Dataset excerpts:
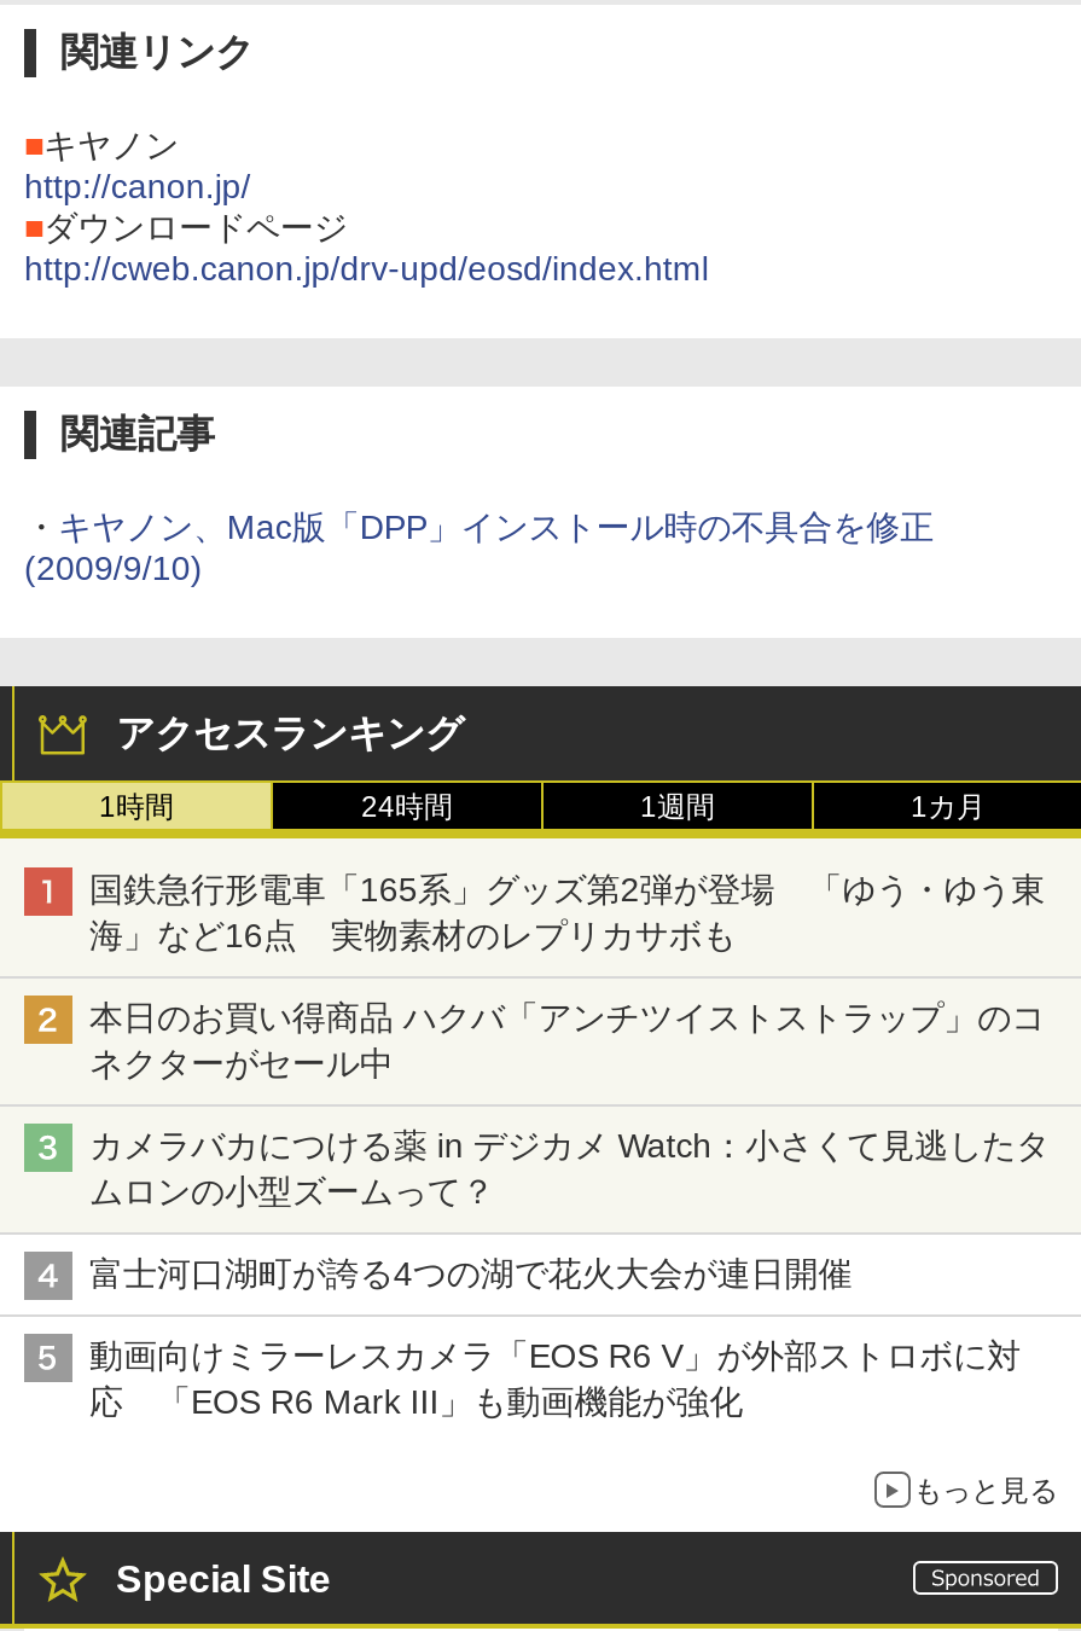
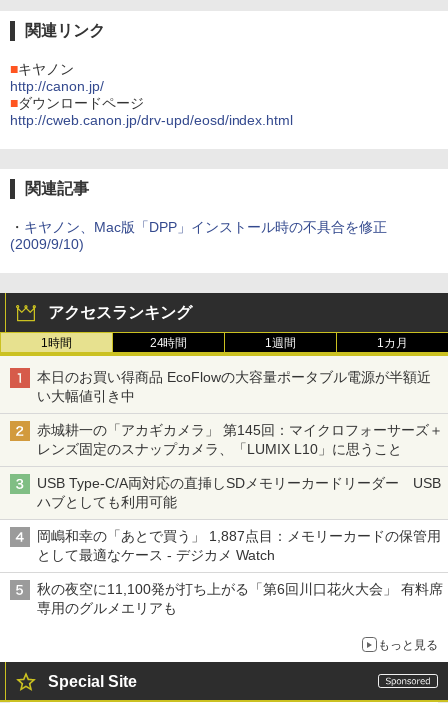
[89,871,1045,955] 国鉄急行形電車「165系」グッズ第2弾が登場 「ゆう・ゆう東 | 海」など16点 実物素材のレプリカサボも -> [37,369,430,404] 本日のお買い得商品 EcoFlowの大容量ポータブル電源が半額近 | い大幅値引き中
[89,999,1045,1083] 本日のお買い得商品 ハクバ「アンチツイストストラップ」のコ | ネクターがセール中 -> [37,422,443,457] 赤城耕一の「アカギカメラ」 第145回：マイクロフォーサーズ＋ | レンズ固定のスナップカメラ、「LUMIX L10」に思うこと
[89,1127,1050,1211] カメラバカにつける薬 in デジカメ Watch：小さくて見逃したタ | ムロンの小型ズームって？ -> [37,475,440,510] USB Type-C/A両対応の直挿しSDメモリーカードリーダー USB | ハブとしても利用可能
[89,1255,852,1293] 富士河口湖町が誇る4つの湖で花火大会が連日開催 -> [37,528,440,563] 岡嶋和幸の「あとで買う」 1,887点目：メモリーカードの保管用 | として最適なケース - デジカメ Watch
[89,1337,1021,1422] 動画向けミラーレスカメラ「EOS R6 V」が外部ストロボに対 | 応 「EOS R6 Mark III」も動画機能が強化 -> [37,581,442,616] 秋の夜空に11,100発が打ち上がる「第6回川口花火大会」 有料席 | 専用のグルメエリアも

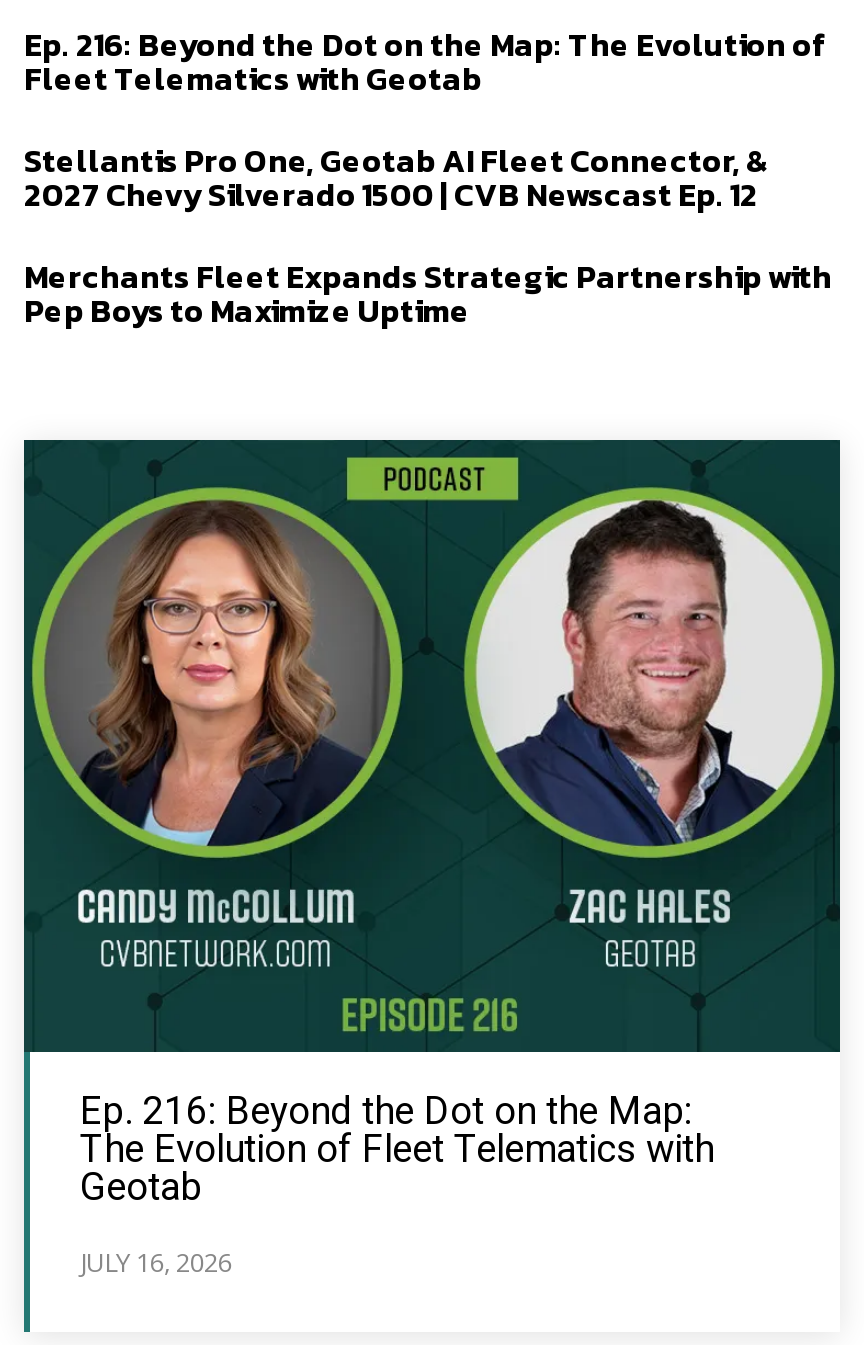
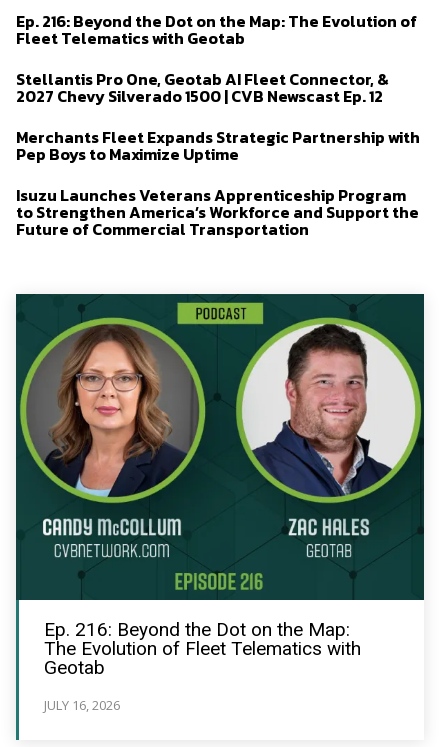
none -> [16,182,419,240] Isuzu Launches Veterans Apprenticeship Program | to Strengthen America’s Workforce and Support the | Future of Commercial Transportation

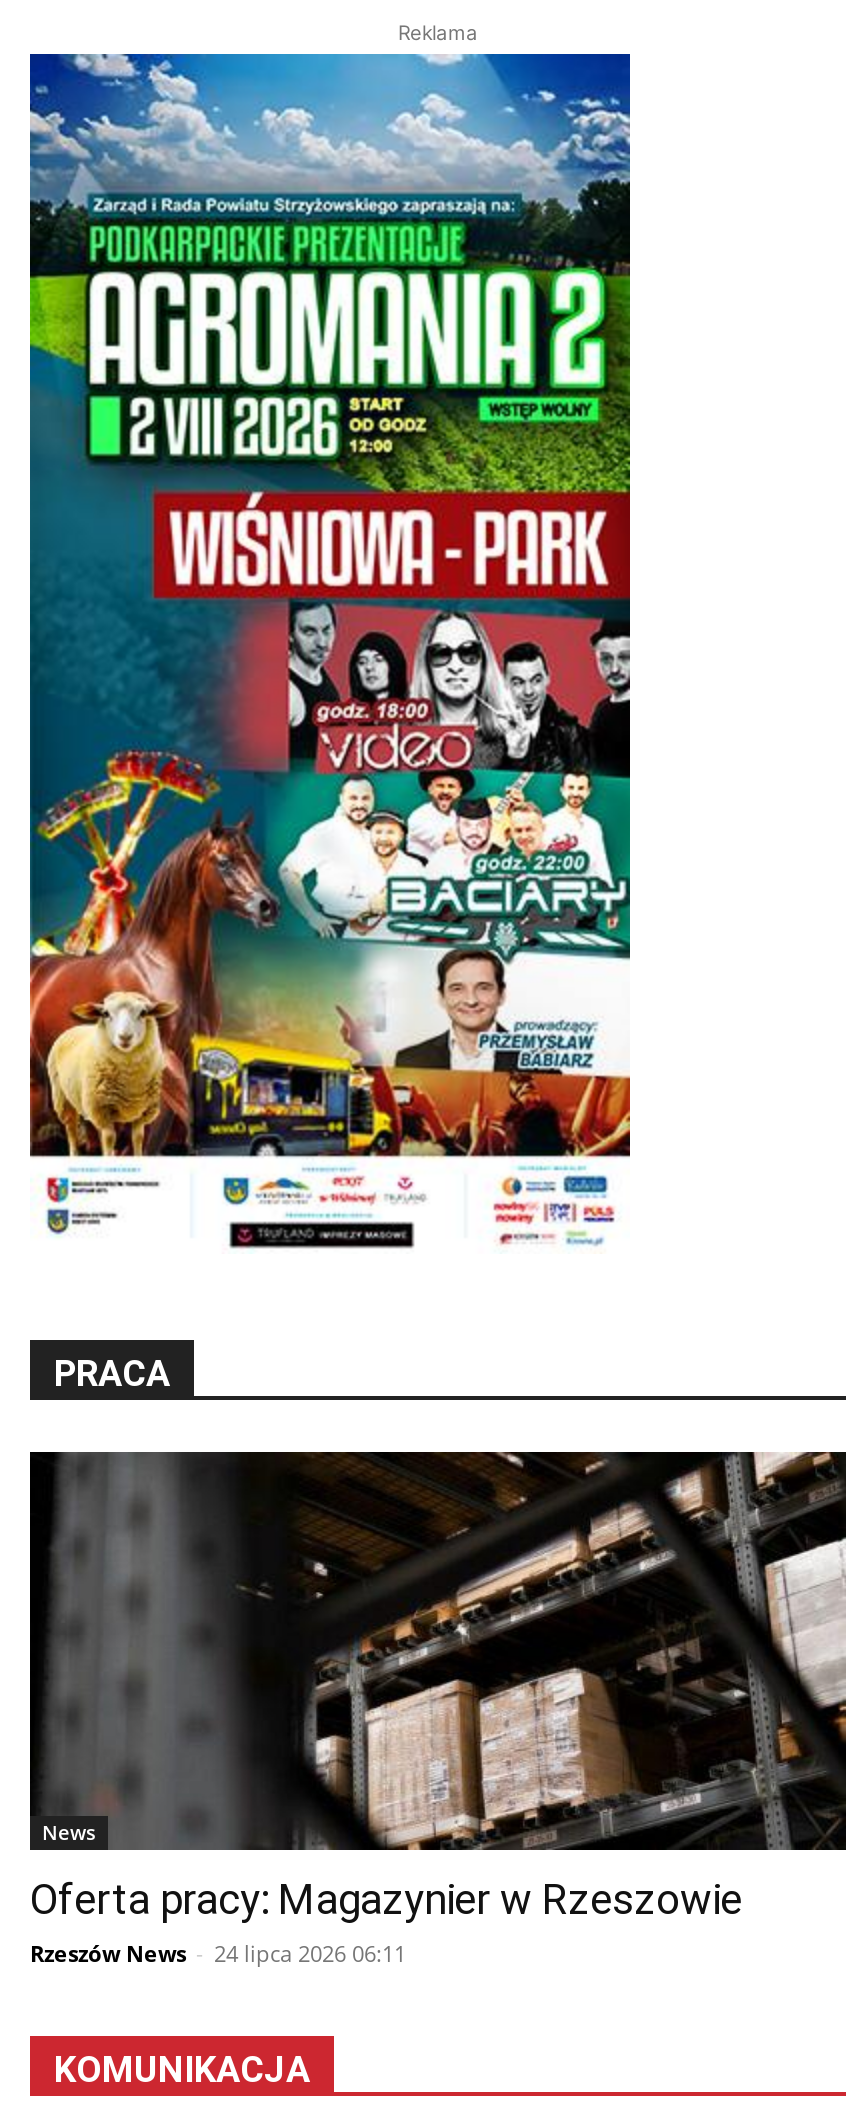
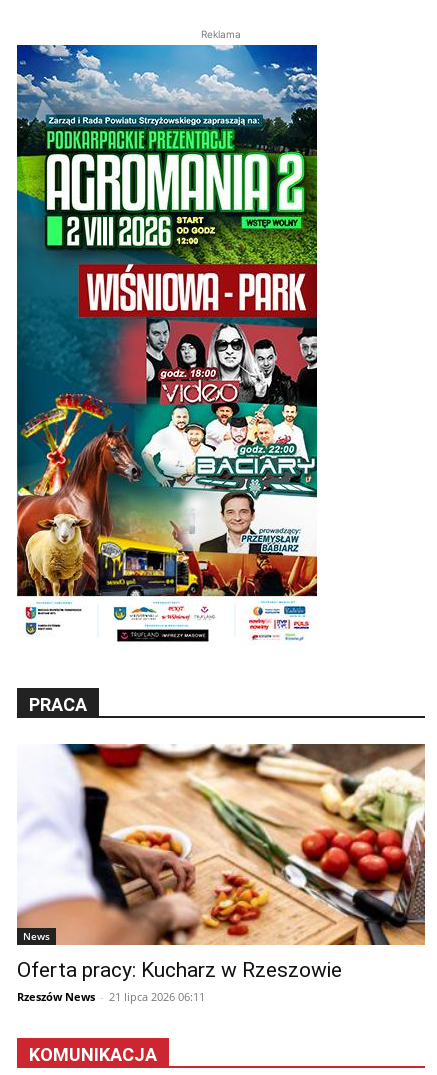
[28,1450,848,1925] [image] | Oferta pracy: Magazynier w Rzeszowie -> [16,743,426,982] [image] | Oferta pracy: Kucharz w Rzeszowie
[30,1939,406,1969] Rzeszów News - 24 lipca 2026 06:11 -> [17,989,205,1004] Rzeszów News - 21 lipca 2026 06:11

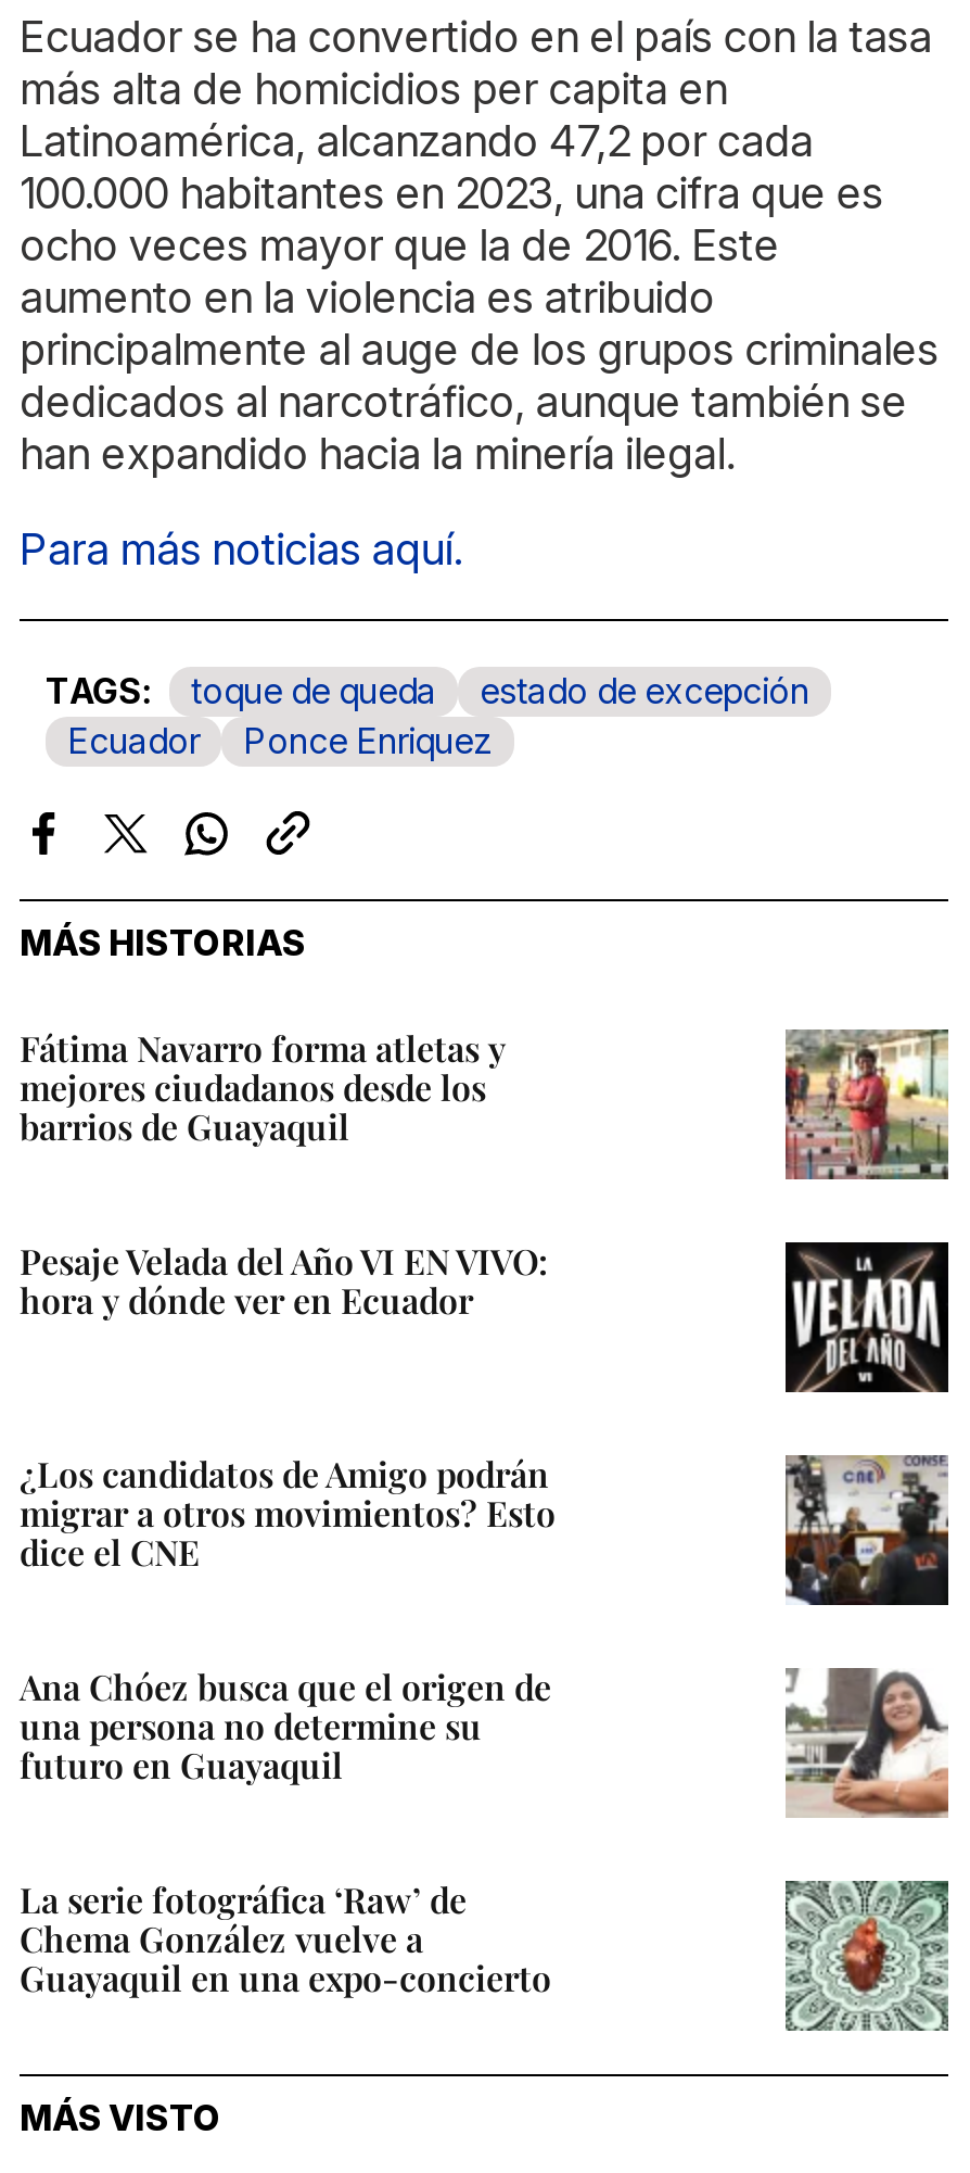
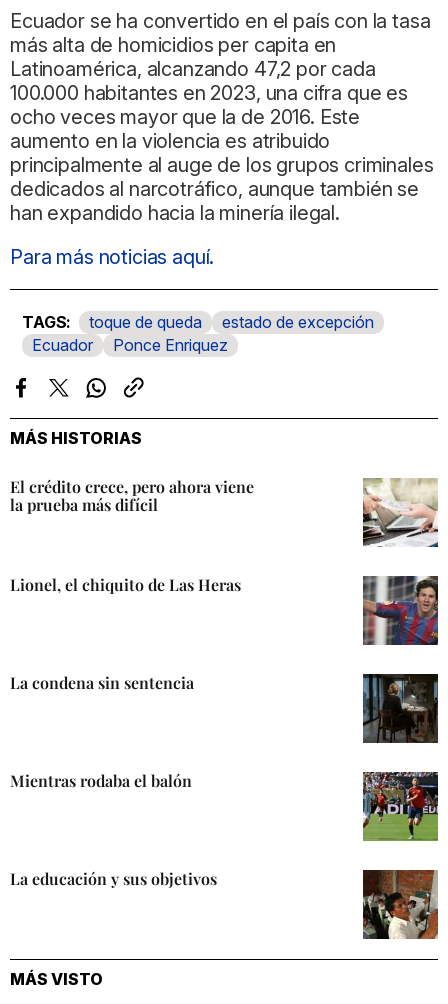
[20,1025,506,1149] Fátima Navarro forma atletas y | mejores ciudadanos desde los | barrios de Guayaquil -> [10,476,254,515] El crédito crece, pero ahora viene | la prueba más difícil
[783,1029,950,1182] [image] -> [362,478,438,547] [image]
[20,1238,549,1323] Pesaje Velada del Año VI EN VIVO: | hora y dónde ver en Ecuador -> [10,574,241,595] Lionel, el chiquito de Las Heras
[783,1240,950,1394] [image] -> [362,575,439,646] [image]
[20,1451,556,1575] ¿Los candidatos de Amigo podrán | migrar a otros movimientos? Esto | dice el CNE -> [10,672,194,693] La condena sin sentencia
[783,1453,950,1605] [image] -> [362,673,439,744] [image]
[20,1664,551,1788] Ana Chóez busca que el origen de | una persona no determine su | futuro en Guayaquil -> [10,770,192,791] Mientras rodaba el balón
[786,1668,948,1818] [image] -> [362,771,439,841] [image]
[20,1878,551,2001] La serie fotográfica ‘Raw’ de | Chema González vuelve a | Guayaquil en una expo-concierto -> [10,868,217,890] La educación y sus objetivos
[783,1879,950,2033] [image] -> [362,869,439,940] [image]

To do - From the entries above, extract each line containing "Watch".

Answer to this problem -
[89,1127,1050,1211] カメラバカにつける薬 in デジカメ Watch：小さくて見逃したタ | ムロンの小型ズームって？ -> [37,475,440,510] USB Type-C/A両対応の直挿しSDメモリーカードリーダー USB | ハブとしても利用可能
[89,1255,852,1293] 富士河口湖町が誇る4つの湖で花火大会が連日開催 -> [37,528,440,563] 岡嶋和幸の「あとで買う」 1,887点目：メモリーカードの保管用 | として最適なケース - デジカメ Watch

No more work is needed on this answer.